Travis-CI No Travis.
coveralls test coverage No coveralls.
            
# ModelHub SDK

ModelHub SDK is a powerful tool for orchestrating and managing machine learning workflows, experiments, datasets, and deployments on Kubernetes. It integrates seamlessly with MLflow and supports custom pipelines, dataset management, model logging, and serving through Kserve.

![Python Version](https://img.shields.io/badge/Python-3.9+-blue?style=for-the-badge&logo=python)
![PyPI Version](https://img.shields.io/pypi/v/autonomize-model-sdk?style=for-the-badge&logo=pypi)
![Code Formatter](https://img.shields.io/badge/code%20style-black-000000.svg?style=for-the-badge)
![Code Linter](https://img.shields.io/badge/linting-pylint-green.svg?style=for-the-badge)
![Code Checker](https://img.shields.io/badge/mypy-checked-blue?style=for-the-badge)
![Code Coverage](https://img.shields.io/badge/coverage-96%25-a4a523?style=for-the-badge&logo=codecov)

## Table of Contents

1. [Installation](#installation)
2. [Environment Setup](#environment-setup)
3. [Quickstart](#quickstart)
4. [Experiments and Runs](#experiments-and-runs)
    - [Logging Parameters and Metrics](#logging-parameters-and-metrics)
    - [Artifact Management](#artifact-management)
5. [Pipeline Management](#pipeline-management)
    - [Pipeline Definition](#pipeline-definition)
    - [Running a Pipeline](#running-a-pipeline)
6. [Dataset Management](#dataset-management)
    - [Loading Datasets](#loading-datasets)
7. [Model Deployment through Kserve](#model-deployment-through-kserve)
8. [Examples](#examples)

---

## Installation

To install the ModelHub SDK, simply run:

```bash
pip install autonomize-model-sdk
```

## Environment Setup
Ensure you have the following environment variables set in your system:

```bash
export MODELHUB_BASE_URL=https://api-modelhub.example.com
export MODELHUB_CLIENT_ID=your_client_id
export MODELHUB_CLIENT_SECRET=your_client_secret
export MLFLOW_EXPERIMENT_ID=your_experiment_id
```

Alternatively, create a .env file in your project directory and add the above environment variables.

## Quickstart
The ModelHub SDK allows you to easily log experiments, manage pipelines, and use datasets.
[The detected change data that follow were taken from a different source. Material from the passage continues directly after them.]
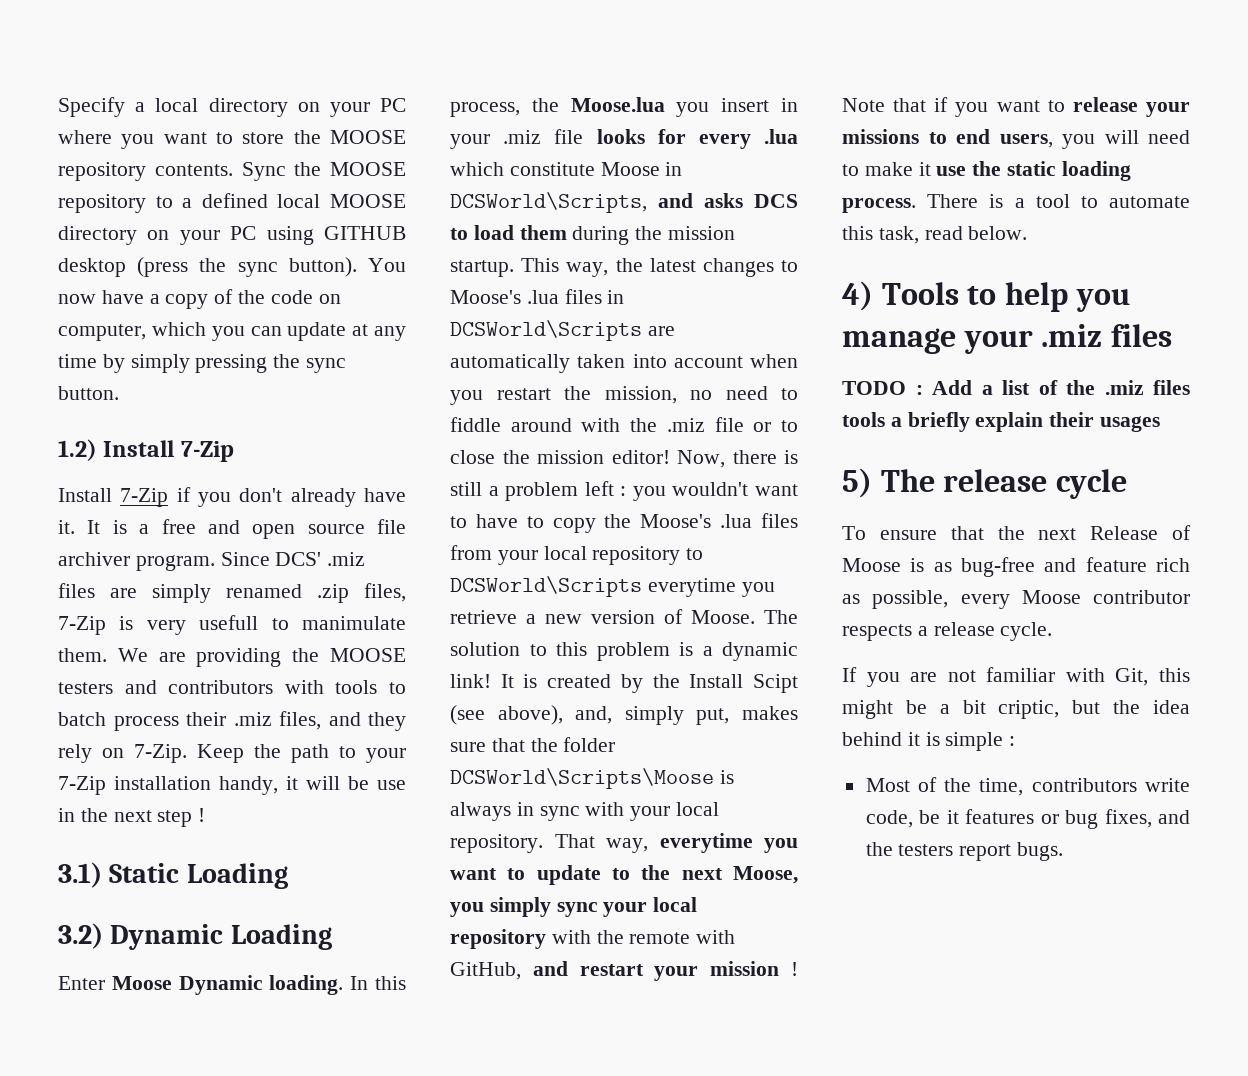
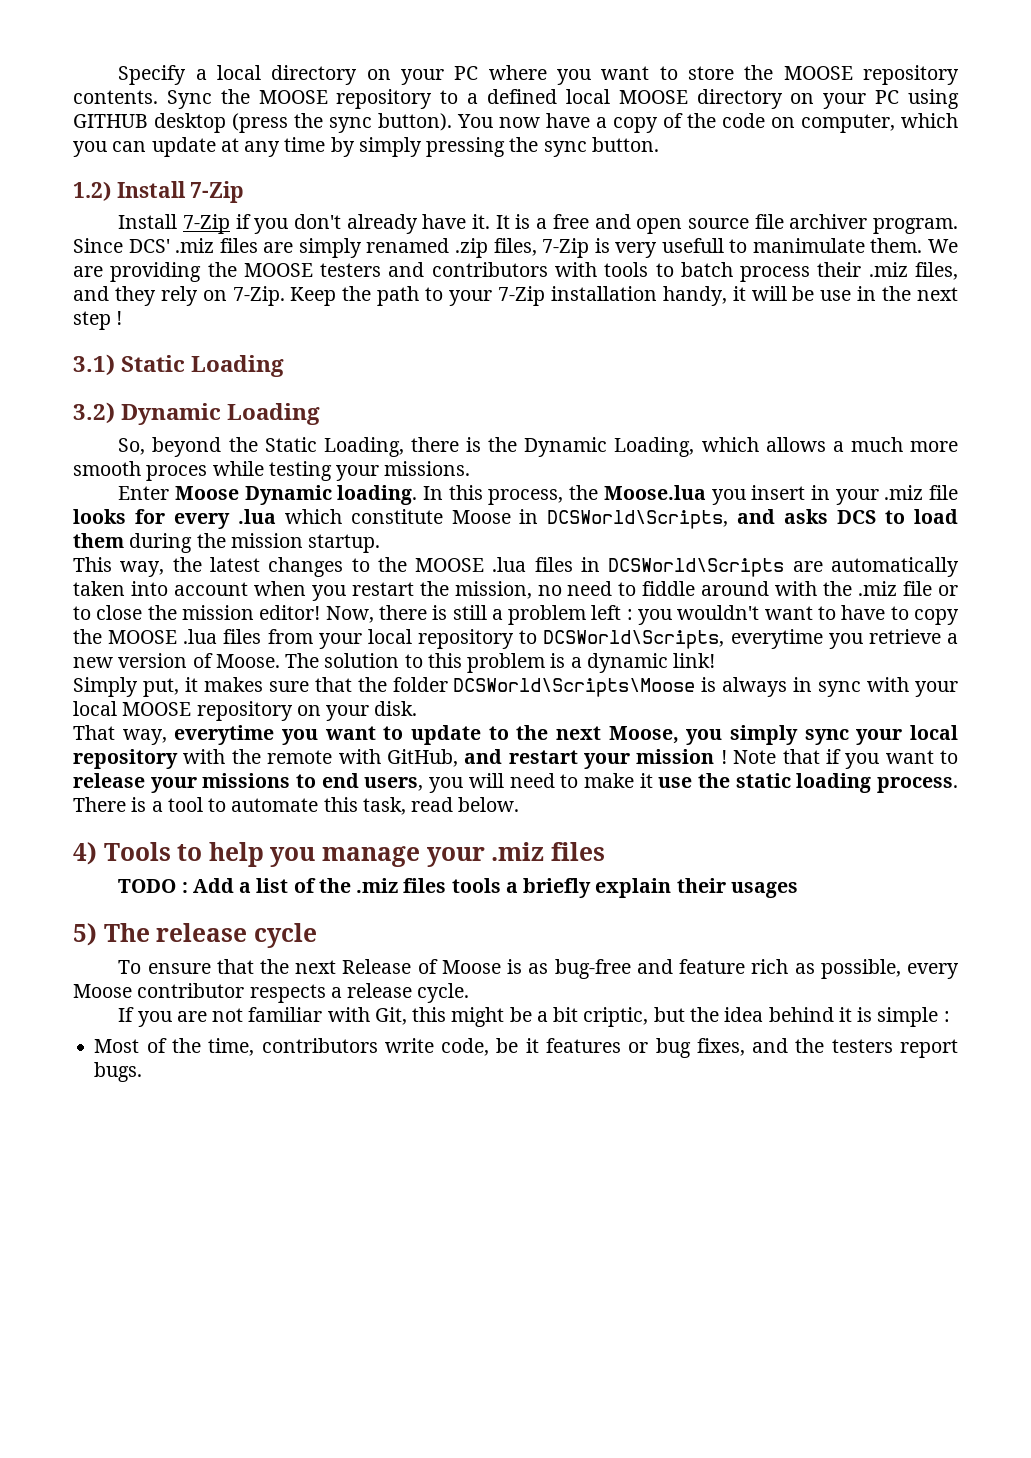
(332, 937) none -> [118,437,958,457] [73,461,471,481] // So, beyond the Static Loading, there is the Dynamic Loading, which allows a much more smooth proces while testing your missions.
(514, 268) none -> (381, 543) //
[450,290,521,304] Moose's -> [377,557,485,572] the MOOSE
[640,514,712,528] Moose's -> [108,630,178,644] MOOSE
[450,576,642,597] DCSWorld\Scripts -> [543,630,725,649] DCSWorld\Scripts,
[500,674,798,693] [450,705,730,725] It is created by the Install Scipt (see above), and, simply put, -> [73,677,198,697] // Simply put, it
[450,834,543,853] repository. -> [122,701,418,721] MOOSE repository on your disk. //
Here’s a quick example of how to initialize the client and log a run:

```python
import os
from modelhub.clients import MLflowClient

# Initialize the ModelHub client
client = MLflowClient(base_url=os.getenv("MODELHUB_BASE_URL"))
experiment_id = os.getenv("MLFLOW_EXPERIMENT_ID")

client.set_experiment(experiment_id=experiment_id)

# Start an MLflow run
with client.start_run(run_name="my_experiment_run"):
    client.mlflow.log_param("param1", "value1")
    client.mlflow.log_metric("accuracy", 0.85)
    client.mlflow.log_artifact("model.pkl")
```

## Experiments and Runs
ModelHub SDK provides an easy way to interact with MLflow for managing experiments and runs.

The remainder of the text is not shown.